8040娱乐威尼斯人

免费咨询电话: 400-699-0631      
 
 
 
公司动态
 





分光光度计 260/280 260/230 比值所代表意义
发表日期:2020/4/21 来源:中科瑞泰(北京)生物科技有限公司   访问次数:次

分光光度计 260/280 260/230 比值所代表意义

核酸在波长 260 nm 处有最高吸收峰。 吸收紫外光的性质是嘌呤环和嘧啶环的共轭双键系统所具有的,所以嘌呤和嘧啶以及一切含有它们的物质,不论是核苷、核苷酸或核酸都有吸收紫外光的特性。但紫外法不能区分 DNA RNA,只能用来鉴定核酸的纯度和含量。 蛋白质由于含有芳香氨基酸,因此也能吸收紫外光。通常蛋白质的吸收高峰在 280nm 波长处,在 260nm 处的吸收值为核酸的十分之一或更低,故核酸样品中蛋白质含量较低时对核酸的紫外测定影响不大。 RNA 的 260nm 与 280nm 吸收的比值在 2.0 以上;DNA 的 260nm 与 280nm 吸收的比值则在 1.9 左右。当样品中蛋白质含量较高时260/280的比值即下降。如何避免吸光值漂移读数不稳定可能是实验者最头痛的问题。灵敏度越高的仪器, 表现出的吸光值漂移越大。事实上, 分光光度计的设计原理和工作原理,允许吸光值在一定范围内变化,即仪器有一定的准确度和精确度。

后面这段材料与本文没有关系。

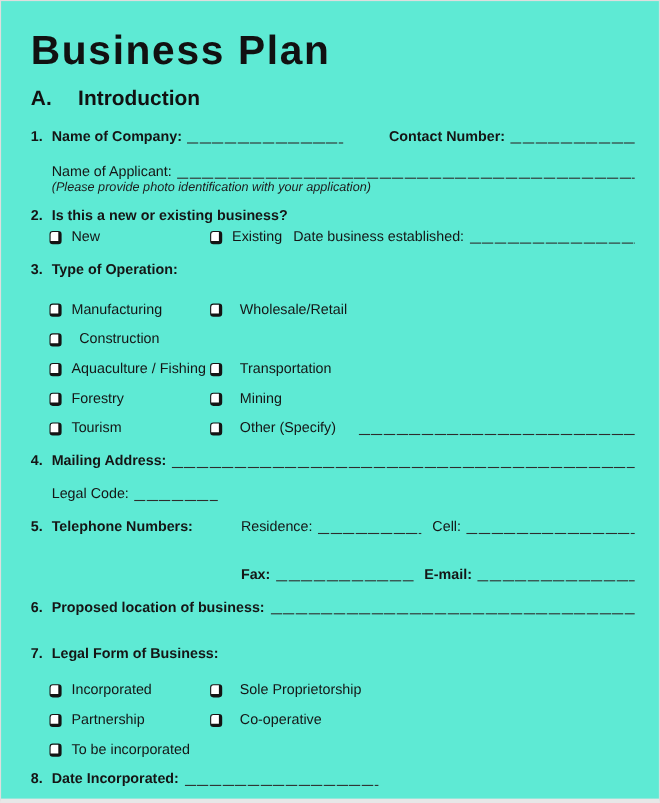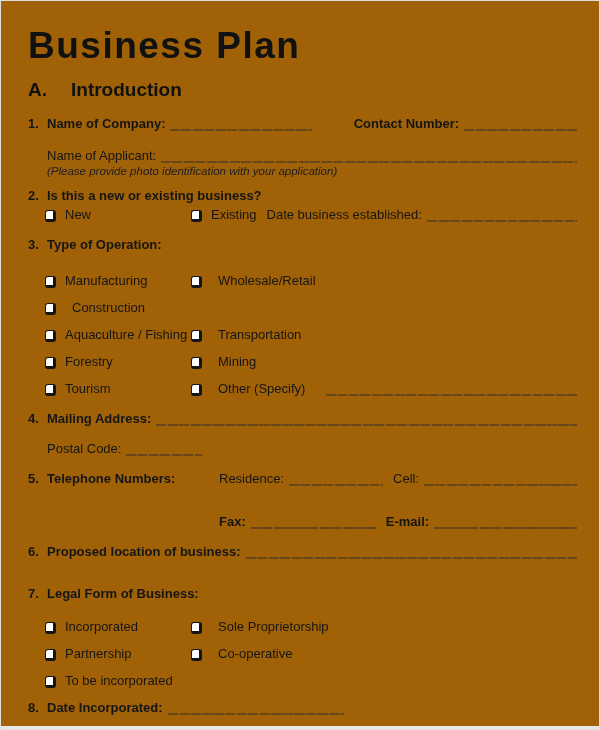--- a/index.html
+++ b/index.html
@@ -7,7 +7,7 @@
     position:relative;
     width:600px; height:730px;
     box-sizing:border-box;
-    background:#a16207;
+    background:#5eead4;
     border:1px solid #dedede;
     border-bottom:4px solid #e7e7e7;
     font-family:"Liberation Sans","DejaVu Sans",sans-serif;

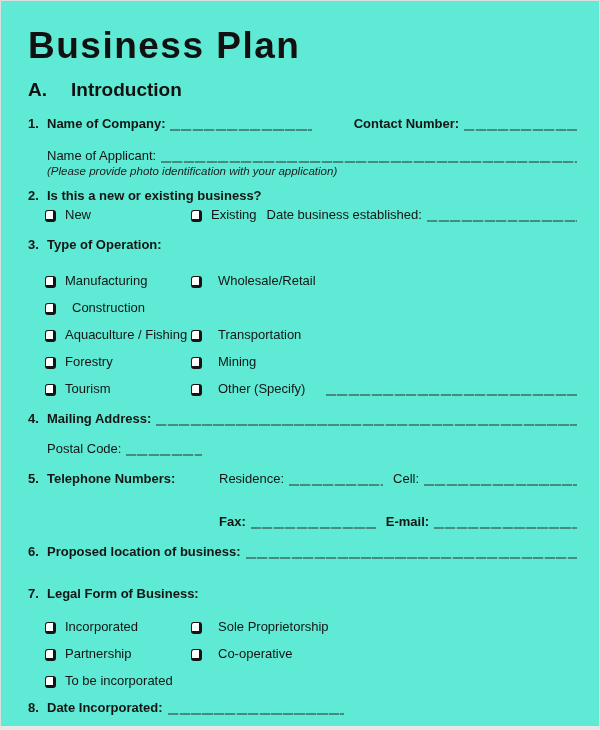--- a/index.html
+++ b/index.html
@@ -197,7 +197,7 @@
 
     <div class="row mt14">
       <span class="indent"></span>
-      <span>Postal Code:</span>
+      <span>Legal Code:</span>
       <span class="fill fixed" style="width:76px;"></span>
     </div>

1.核酸本身物化性质:溶解核酸的缓冲液的 pH 值、离子浓度等在测试时,离子浓度太高也会导致读数漂移,因此建议使用 pH 值一定、离子浓度较低的缓冲液(如 TE)可大大稳定读数。 核酸的吸光值受 pH 值和缓冲液离子浓度影响。 只有在一定的 pH 值和低离子浓度的条件下(如 10 mM Tris-HCl pH 8.0 ),才能得到精确的检测结果。水的 pH 值不稳定,可能导致检测误差。一些缓冲液在紫外范围内存在自身吸收,为了确保准确测量,请使用与悬浮或洗脱样品时相同的缓冲液。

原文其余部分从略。